語らないならそのままスルーしろよ東雲さん。
日向は不満を飲み込みつつも、無視して離れるわけにはいかないので静観する。
「あはは、そっちの気はないって」
「念のためです」
志乃はなぜか日向を横目で睨んできた。
「俺もないぞ」
「あー、日向はあるかもねー」
「適当なこと言うな祐理」
「だってわたしらに全然なびかないじゃん」
好意を向けていることを隠そうともしない物言い。

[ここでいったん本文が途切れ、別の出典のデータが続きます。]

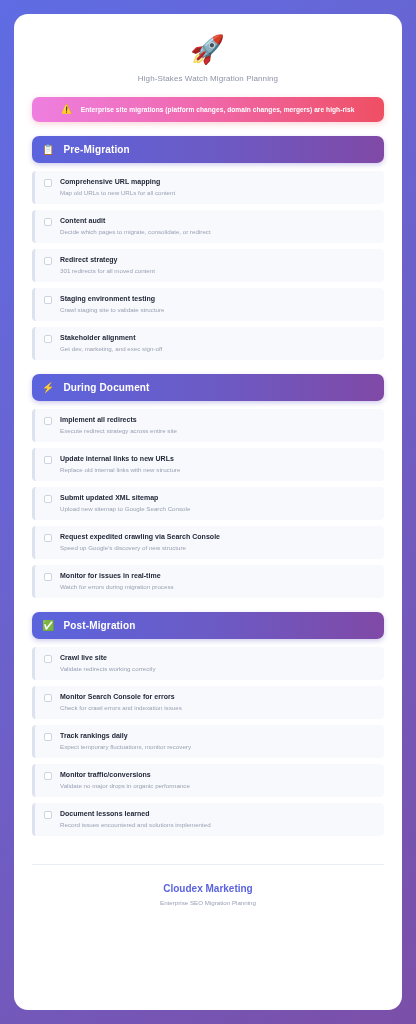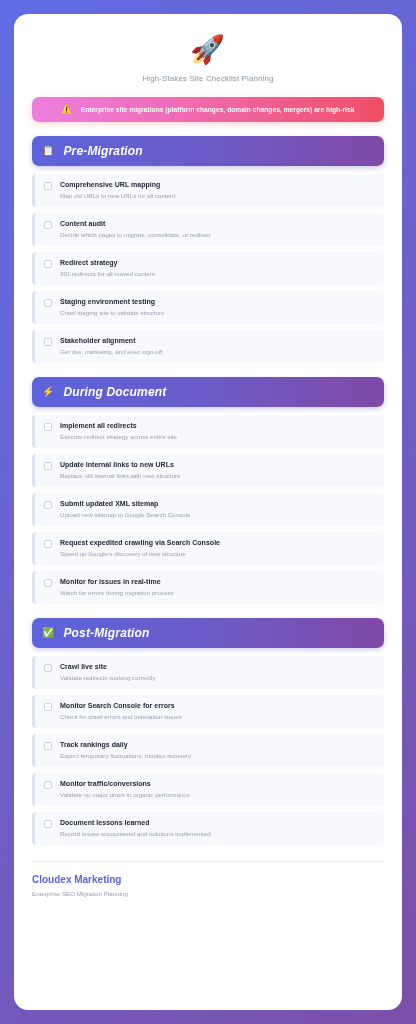--- a/index.html
+++ b/index.html
@@ -162,7 +162,7 @@
 
   <div class="hero">
     <span class="rocket-icon">🚀</span>
-    <div class="page-subtitle">High-Stakes Site Checklist Planning</div>
+    <div class="page-subtitle">High-Stakes Watch Migration Planning</div>
   </div>
 
   <div class="warning-banner">

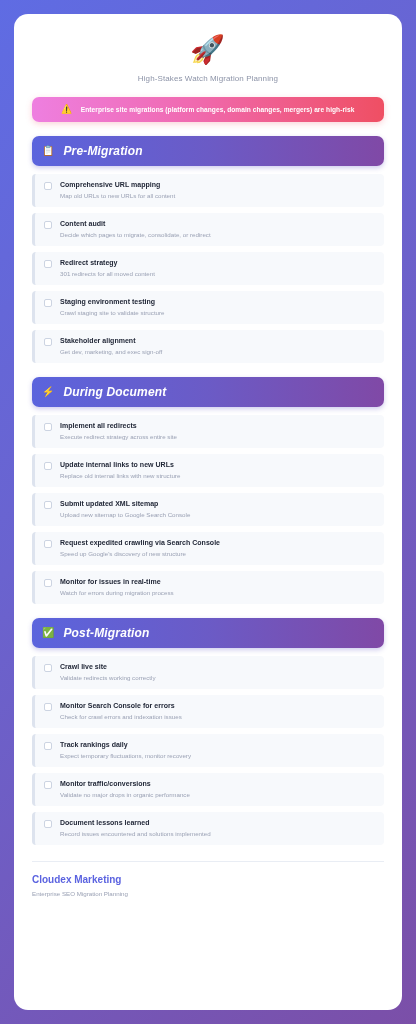--- a/index.html
+++ b/index.html
@@ -88,10 +88,9 @@
 
   .section-label {
     color: #ffffff;
-    font-size: 12px;
+    font-size: 10px;
     font-weight: bold;
     letter-spacing: 0.15px;
-    font-style: italic;
   }
 
   

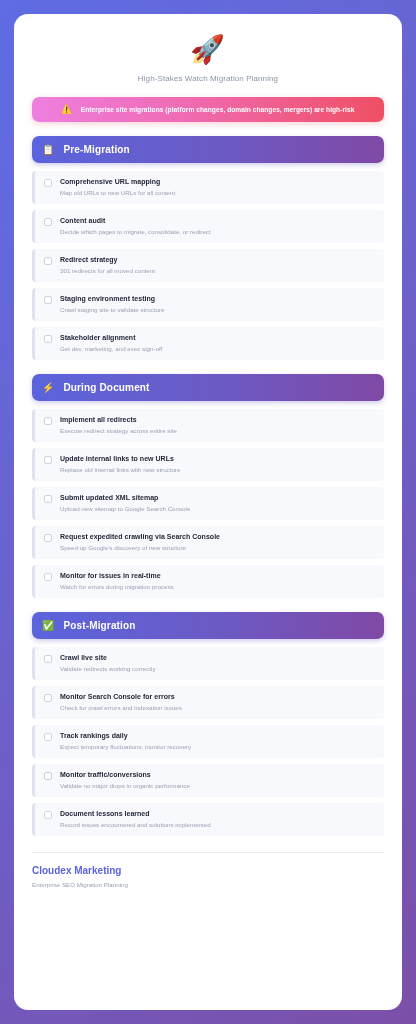--- a/index.html
+++ b/index.html
@@ -136,10 +136,10 @@
 
   
   .footer {
-    margin-top: 16px;
+    margin-top: 28px;
     border-top: 1px solid #e9edf4;
-    padding-top: 12px;
-    text-align: left;
+    padding-top: 18px;
+    text-align: center;
   }
 
   .footer-brand {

別に平常心を乱されることはないが、こういう経験が圧倒的に足りてないからか、どうにも落ち着かない。
「なるほどね-、日向ちゃんはそうだったのか-。案外オレが勝っちゃったりして」
「気持ち悪いこと言ってんじゃねえよ」
日向はれっきとした異性愛者であり、性に関しては何らかの障害を持っているわけではない。

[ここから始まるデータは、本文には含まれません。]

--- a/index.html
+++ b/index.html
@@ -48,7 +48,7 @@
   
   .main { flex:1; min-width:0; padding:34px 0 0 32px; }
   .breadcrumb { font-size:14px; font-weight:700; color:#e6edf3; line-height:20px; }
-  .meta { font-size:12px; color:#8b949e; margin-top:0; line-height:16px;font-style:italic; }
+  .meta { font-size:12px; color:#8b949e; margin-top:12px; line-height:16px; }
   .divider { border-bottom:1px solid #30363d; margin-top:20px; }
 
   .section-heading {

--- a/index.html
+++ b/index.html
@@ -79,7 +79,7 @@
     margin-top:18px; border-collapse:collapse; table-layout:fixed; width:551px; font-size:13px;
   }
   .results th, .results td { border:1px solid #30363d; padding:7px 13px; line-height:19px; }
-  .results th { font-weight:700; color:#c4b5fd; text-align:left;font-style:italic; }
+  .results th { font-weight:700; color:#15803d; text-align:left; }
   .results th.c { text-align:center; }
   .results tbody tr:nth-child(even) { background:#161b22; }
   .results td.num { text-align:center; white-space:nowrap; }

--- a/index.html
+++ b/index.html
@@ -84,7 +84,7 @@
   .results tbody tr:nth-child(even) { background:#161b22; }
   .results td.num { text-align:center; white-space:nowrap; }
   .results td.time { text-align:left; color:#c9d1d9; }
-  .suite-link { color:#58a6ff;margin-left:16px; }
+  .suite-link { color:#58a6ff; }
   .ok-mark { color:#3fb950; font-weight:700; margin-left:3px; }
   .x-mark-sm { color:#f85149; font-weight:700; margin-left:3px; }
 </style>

ためしに琢磨と行為に及ぶ想像を膨らませてみて、生理的嫌悪感を催したことで再確認した。
「日向ちゃん、そういう発言はよくないよ。誰もが異性愛者だとは限らないんだから」
「ここでジェンダー論を出されてもな……」
「ジェンダー論という言葉はありませんよ渡会くん。強いて言うなら、そうですね、最近読んだクィア・スタディーズの本では――」
「東雲さん、そういうのいいから」
志乃が唇を尖らせたが、脱線の長話を聞いてやるほど日向はお人好しではない。
それは琢磨も同様のようで、「それじゃ話を戻して」すぐに軌道修正してきた。
「結局日向ちゃんはどうしたの? 二人とも振った? もしかしてキープしてる?」
前言撤回。脱線よりもたちの悪い踏み込み。
しかし、日向が二人から言い寄られていることはもはや周知の事実であり、隠す意味もない。
「振ったよ」
「え? そうだっけ?」
あっさり答える日向に、祐理がすっとぼける。
日向が睨むと、ちゅぱっとキスのジェスチャーを返してきた。冷めた視線で応えると、今度は舌を出して不服を示してくる。

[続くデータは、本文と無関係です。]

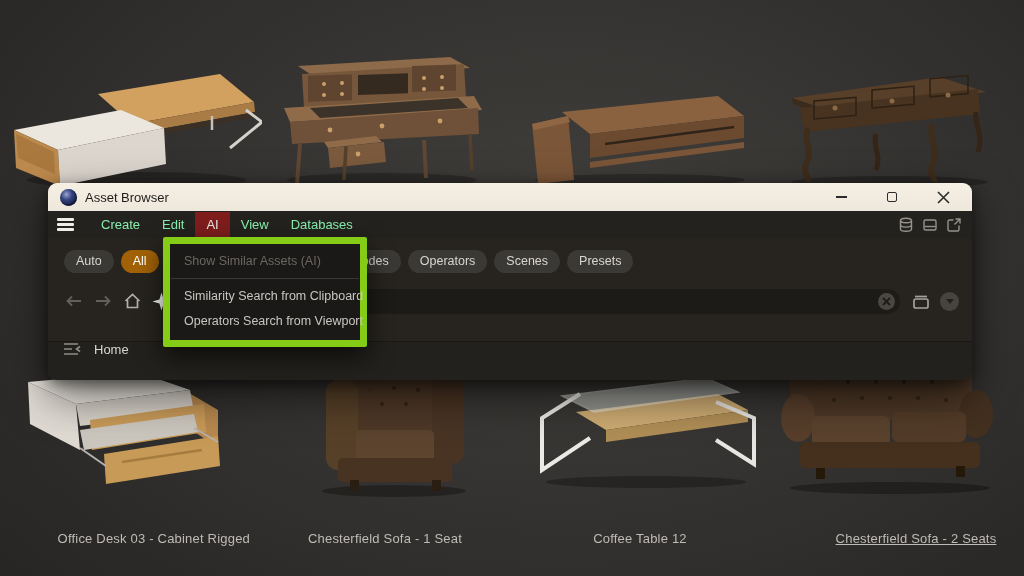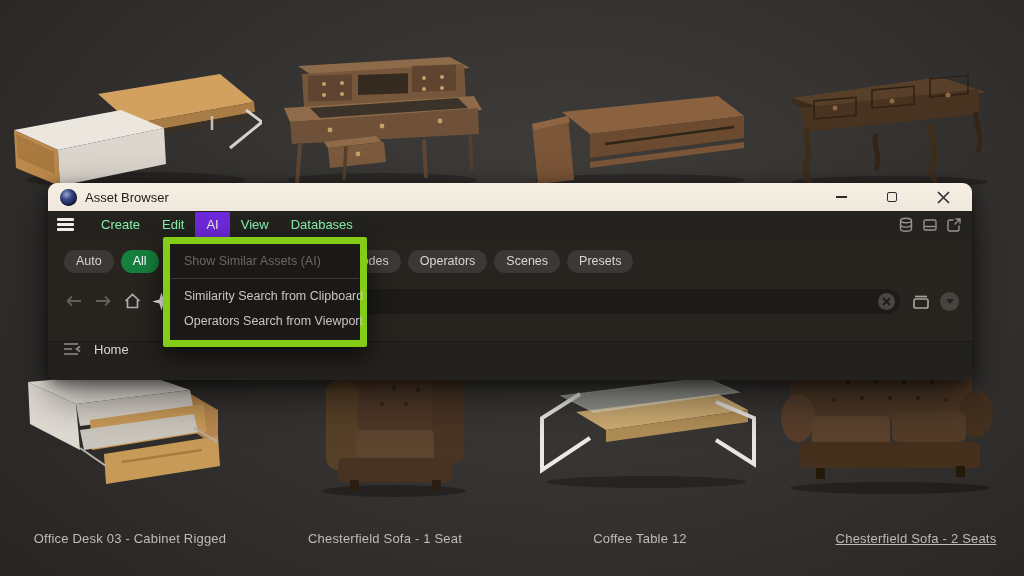--- a/index.html
+++ b/index.html
@@ -49,7 +49,7 @@
   .menu-item {
     font-size:13px; color:#86efac; padding:5px 11px; cursor:default;
   }
-  .menu-item.active { background:#6d28d9; color:#e9e7e3; }
+  .menu-item.active { background:#7f1d1d; color:#e9e7e3; }
   .menubar-icons { margin-left:auto; display:flex; align-items:center; gap:6px; padding-right:9px; }
   .mb-icon { width:18px; height:18px; display:flex; align-items:center; justify-content:center; }
 

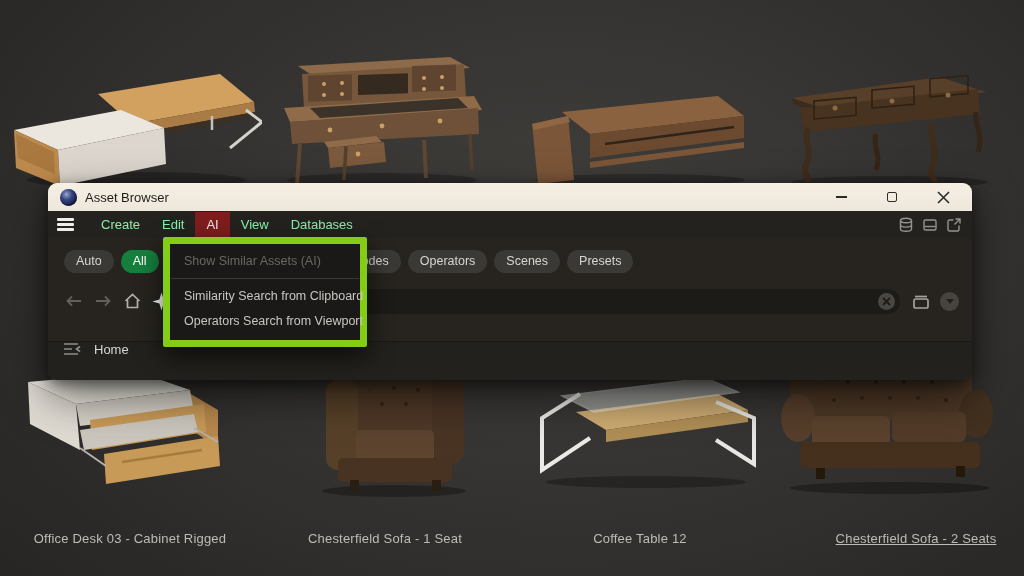--- a/index.html
+++ b/index.html
@@ -62,7 +62,7 @@
     height:23px; line-height:23px; padding:0 12px; border-radius:12px;
     background:#3b3935; color:#d9d6d1; font-size:12.5px; white-space:nowrap;
   }
-  .chip.selected { background:#15803d; color:#ffffff; }
+  .chip.selected { background:#a16207; color:#ffffff; }
   .chip-spacer { width:168px; height:1px; }
 
   

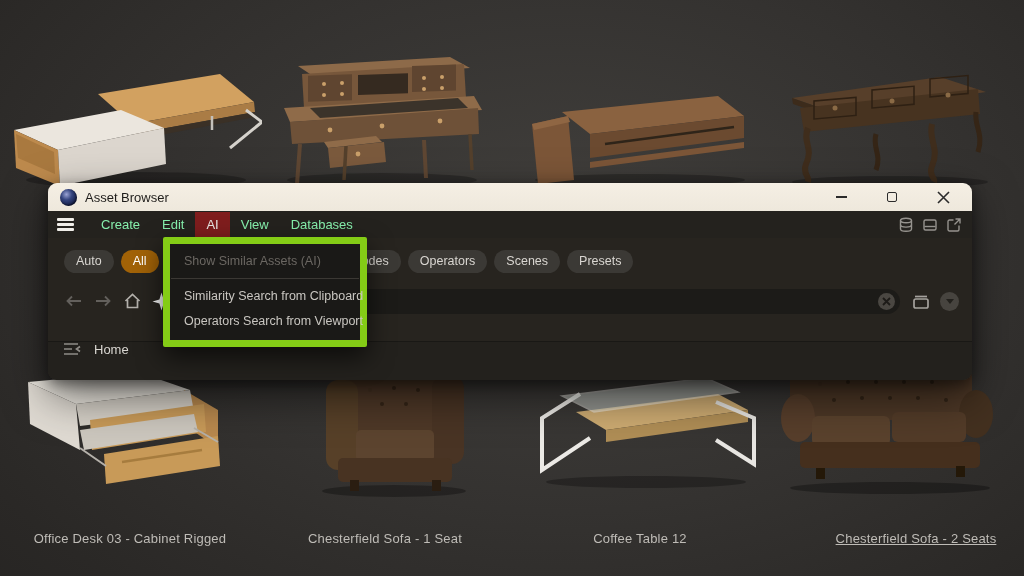--- a/index.html
+++ b/index.html
@@ -261,7 +261,7 @@
   </svg>
 </div>
 
-<div class="asset-label" style="left:10px; width:240px;">Office Desk 03 - Cabinet Rigged</div>
+<div class="asset-label" style="left:10px; width:240px;text-align:right;">Office Desk 03 - Cabinet Rigged</div>
 <div class="asset-label" style="left:265px; width:240px;">Chesterfield Sofa - 1 Seat</div>
 <div class="asset-label" style="left:520px; width:240px;">Coffee Table 12</div>
 <div class="asset-label" style="left:796px; width:240px;text-decoration:underline;">Chesterfield Sofa - 2 Seats</div>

何度も見たことがあるが、清潔で血色の良い舌だ。仮に舌のモデルという仕事があるならば、務まるに違いない。そういえば施設時代、
――こんなことを覚えてどうしようってんだ?
――あいつをゆーわくするのっ!
小学校時代、まだ祐理と対立していた頃の話だ。
施設一の美人にして女ジャイアンでもあった祐理は、はじめて出会った、敵わない男子が気に入らなかったらしい。日向は幾度となく突っかかられた記憶ばかりだったが、それゆえによく覚えていた。
「やっぱモテモテだねー、日向ちゃん。一ノ瀬さんが物好きなのか、それとも日向ちゃんに魅力があるのか――どっちなんだろうね?」
なおも何かを言いたそうに視線を送ってくる祐理を眺めながら、日向は心からの感想を述べる。